Manchester United: Solskjær dostał środki na dwa duże transfery. Na przeszkodzie stanie Raiola?!
2019-12-10 13:43:54; Aktualizacja: 4 lata temuOle Gunnar Solskjær otrzymał pieniądze od Manchesteru United, które zamierza przeznaczyć na wzmocnienia. Na celowniku są Saúl Ñíguez oraz Erling Braut Håland, na drodze tego drugiego stoi jednak agent, Mino Raiola.
„Daily Mail” informuje, że działacze z Old Trafford zapewnili menedżera o swoim pełnym zaufaniu i zapewnili go, iż wcześniejsze zainteresowanie Mauricio Pochettino jest już przeszłością, nawet jeśli Argentyńczyk jest obecnie bez pracy. Klub wierzy, że projekt wprowadzany przez Norwega wymaga czasu i cierpliwości, a do tego kolejnych wzmocnień, które będą przeprowadzane w ciągu kilku okien transferowych.
Na potwierdzenie zaufania, szkoleniowiec będzie mógł zaszaleć już na styczniowym rynku. Priorytetem „Czerwonych Diabłów” jest sprowadzenie dwóch pomocników oraz napastnika. Na szczycie listy Solskjæra znaleźli się Saúl Ñíguez z Atlético Madryt oraz robiący furorę w Red Bullu Salzburg Erling Braut Håland.
Transfery obu byłyby bardziej prawdopodobne latem, ale Manchester United nie zamierza się spieszyć, a styczeń traktuje jako potencjalną szansę na wykonanie korekt w składzie. Rozmowy w kwestii większych ruchów również mają być jednak prowadzone, nawet jeśli oznaczałyby jedynie utworzenie gruntu pod dalsze negocjacje.Popularne
Taka strategia może być kluczowa głównie w przypadku młodego napastnika. Zanim pojawiło się wielkie zainteresowanie klubów, zainteresować się nim zdążył Mino Raiola. Popularny, choć nie przez wszystkich lubiany, superagent piłkarski reprezentuje interesy 19-latka i zamierza interweniować w jego sprawie, choć paradoksalnie chce on... uniknąć wielkiego transferu.
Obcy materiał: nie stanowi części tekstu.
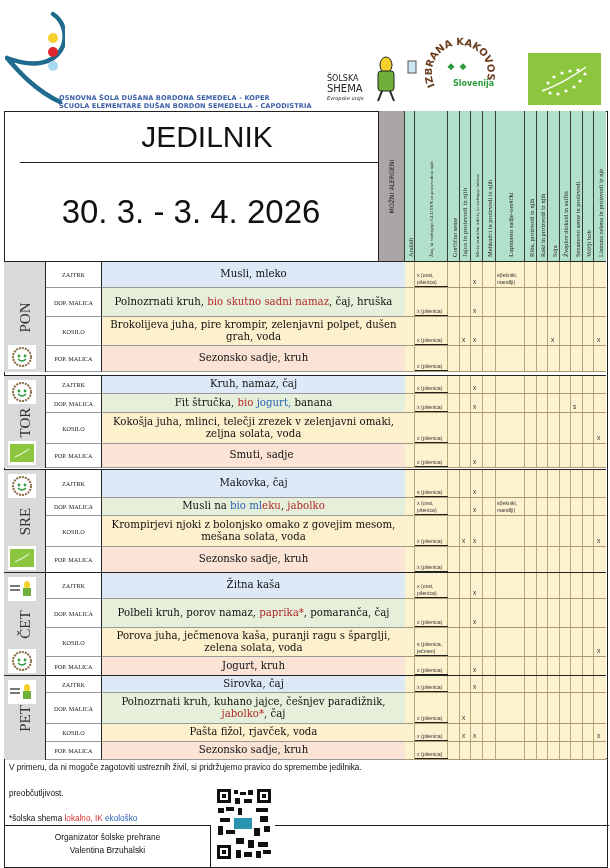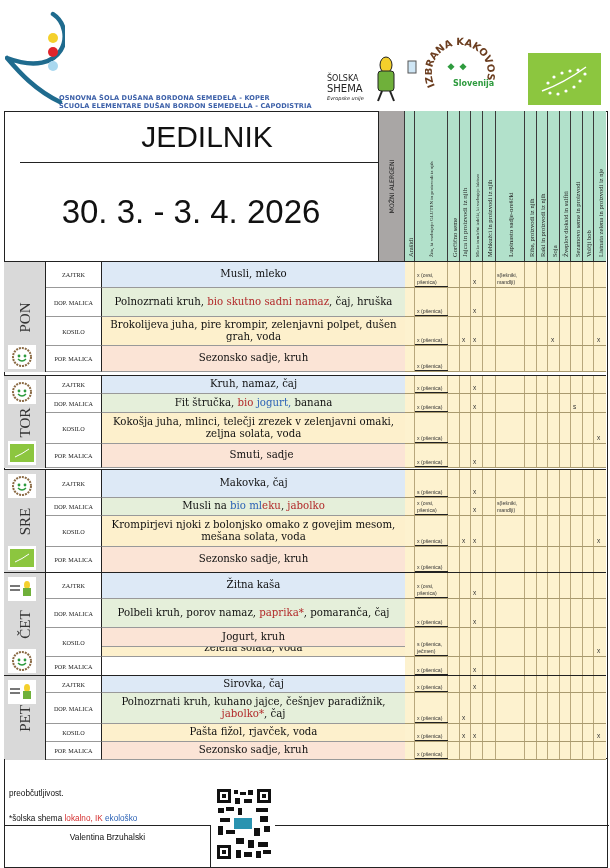--- a/index.html
+++ b/index.html
@@ -551,7 +551,7 @@
       <div class="xm" style="left: 192px; bottom: 2px;">x</div>
     </div>
     <div class="meal-label" style="top: 657px; height: 19px;">POP. MALICA</div>
-    <div class="meal-text bg-pop" style="top: 628px; height: 19px;">
+    <div class="meal-text bg-pop" style="top: 657px; height: 19px;">
       <div><span>Jogurt, kruh</span></div>
     </div>
     <div class="agrid" style="top: 657px; height: 19px;">

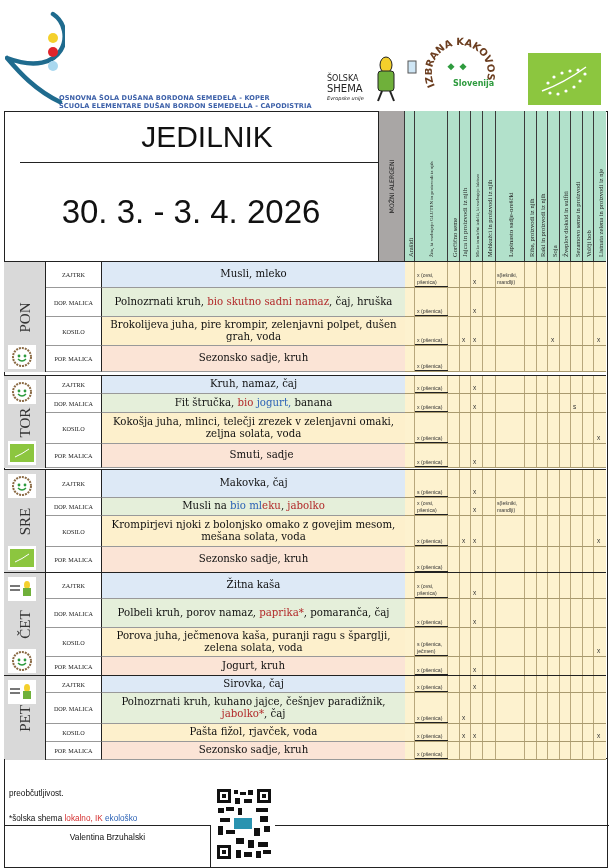--- a/index.html
+++ b/index.html
@@ -675,6 +675,7 @@
   </div>
 
 <div class="foot">
+  <div class="foot-line" style="top:4px;left:4px;">V primeru, da ni mogoče zagotoviti ustreznih živil, si pridržujemo pravico do spremembe jedilnika.</div>
   <div class="foot-line" style="top:30px;left:4px;">preobčutljivost.</div>
   <div class="foot-line" style="top:55px;left:4px;">
     <span>*šolska shema </span><span style="color:#d43030;">lokalno, IK</span><span style="color:#2d63b6;"> ekološko</span>

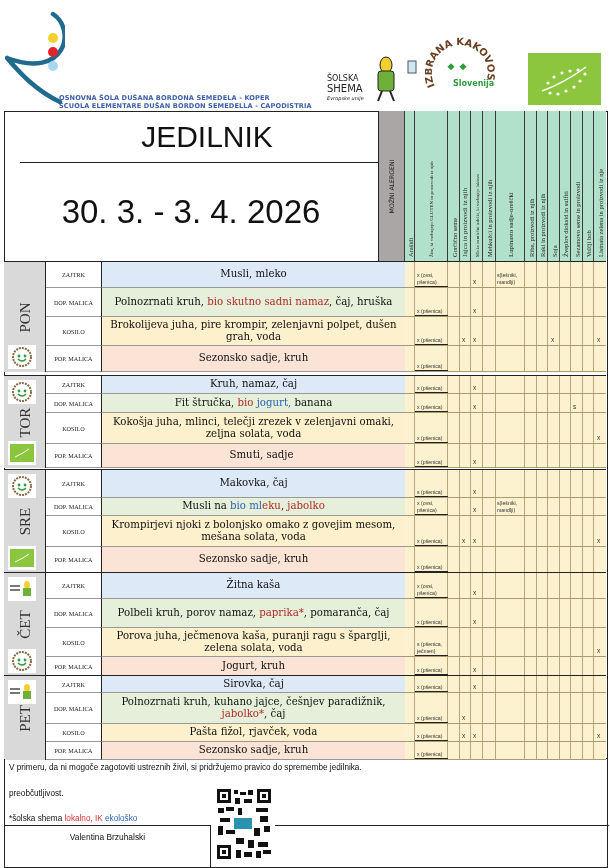--- a/index.html
+++ b/index.html
@@ -684,6 +684,7 @@
   <div class="abs" style="left:205px;top:66px;width:1px;height:43px;background:#222;"></div>
   <div class="abs" style="left:270px;top:66px;width:334px;height:1px;background:#222;"></div>
   <div class="sig" style="left:0;top:72px;width:205px;">
+    <div>Organizator šolske prehrane</div>
     <div>Valentina Brzuhalski</div>
   </div>
   <svg class="abs" style="left:211px;top:29px;" width="56" height="72" viewBox="0 0 56 72">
Raiola w pełni zgadza się z rodziną Norwega, która doradza zawodnikowi, by kilka razy się zastanowił przed transferem do któregoś z gigantów. Agent również wolałby, żeby w styczniu lub latem gracz przeniósł się do nieco mniejszego zespołu i dopiero później celował w wielkie kluby.
Oczywiście agent ma w tym też swój interes. Gdyby dokonał dużego transferu już teraz, zgarnąłby przy tym sporą prowizję, ale gdyby Håland potwierdził swoje umiejętności w jedynie nieco większej drużynie, wtedy agent mógłby wynegocjować znacznie lepsze warunki zarówno dla niego, jak i dla siebie. Podstawą w całej sprawie jest jednak to, by 19-latek miał szansę na regularną grę w matczynym klubie, a nie tułał się na wypożyczeniach z iluzoryczną wizją zaistnienia gdzieś dopiero w przyszłości. Plan Raioli zakłada przeprowadzkę zawodnika do zespołu aspirującego do sukcesów, a za sezon czy dwa gracz miałby już przenieść się do naprawdę czołowej ekipy.